In the past I have used beets, radishes, carrots, Basil and Rosemary to form a border around my patio. The greenery and fragrance add a delightful look and aroma to any home.

As you can see, a kitchen garden offers both convenience and beauty in a compact spaces. The best part being, it doesn’t take much to get one started. All you need is a couple of feet of dirt or a few large containers, some fresh herbs starts, a cherry tomato plant and a couple packs of seeds of your favorite radish and lettuce.

4 Methods of Easy Gardening

Our easy gardening methods as compared to the old fashion gardening the way your grandparents did it with a hoe, a shovel and a prayer. Old-fashioned gardening required lots of room, work and attention.
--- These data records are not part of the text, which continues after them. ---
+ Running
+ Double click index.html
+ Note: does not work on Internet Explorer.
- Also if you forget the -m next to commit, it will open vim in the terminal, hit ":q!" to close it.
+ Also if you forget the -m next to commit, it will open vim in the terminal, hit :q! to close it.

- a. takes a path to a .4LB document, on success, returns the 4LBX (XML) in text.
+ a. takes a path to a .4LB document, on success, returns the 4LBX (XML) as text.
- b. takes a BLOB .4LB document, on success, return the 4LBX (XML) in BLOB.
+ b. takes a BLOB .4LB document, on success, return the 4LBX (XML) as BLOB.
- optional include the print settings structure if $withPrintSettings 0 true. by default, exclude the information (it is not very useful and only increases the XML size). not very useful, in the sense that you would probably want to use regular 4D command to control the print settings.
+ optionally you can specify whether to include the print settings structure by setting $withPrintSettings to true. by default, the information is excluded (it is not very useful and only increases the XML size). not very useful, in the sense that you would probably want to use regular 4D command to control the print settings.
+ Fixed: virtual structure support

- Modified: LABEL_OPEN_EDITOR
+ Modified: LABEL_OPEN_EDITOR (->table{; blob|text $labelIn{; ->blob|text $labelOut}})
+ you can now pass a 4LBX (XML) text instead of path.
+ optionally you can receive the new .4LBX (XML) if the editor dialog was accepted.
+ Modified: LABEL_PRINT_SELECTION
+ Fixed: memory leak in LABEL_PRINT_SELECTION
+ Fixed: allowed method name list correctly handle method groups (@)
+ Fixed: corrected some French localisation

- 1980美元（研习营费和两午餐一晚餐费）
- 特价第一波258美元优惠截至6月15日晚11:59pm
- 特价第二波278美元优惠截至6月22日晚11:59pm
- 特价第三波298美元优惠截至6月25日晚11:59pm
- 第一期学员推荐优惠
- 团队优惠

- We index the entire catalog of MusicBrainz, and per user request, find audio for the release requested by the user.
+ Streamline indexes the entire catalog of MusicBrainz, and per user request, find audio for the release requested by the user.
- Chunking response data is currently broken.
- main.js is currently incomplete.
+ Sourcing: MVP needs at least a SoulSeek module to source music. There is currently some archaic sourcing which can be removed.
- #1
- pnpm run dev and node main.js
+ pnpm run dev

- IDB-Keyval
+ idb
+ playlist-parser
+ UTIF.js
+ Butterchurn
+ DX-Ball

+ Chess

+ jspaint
Times have changed dramatically with today’s four methods for easy gardening.

  • Lasagna Gardening

In spite of it’s name, lasagna garden has nothing to do with an Italian dinner.  It is a method of easy gardening that turns your kitchen waste, leaves, grass clippings and old newspapers into rich, healthy compost without a lot of work. When the leaves start falling, gather them up and layer them over your Spring garden site. Add vegetable peelings, grass clippings, coffee grounds and a few inches of sawdust and/or newspapers. Cover the bed with cardboard, then a large piece of plastic and watch it as it shrinks down into compost.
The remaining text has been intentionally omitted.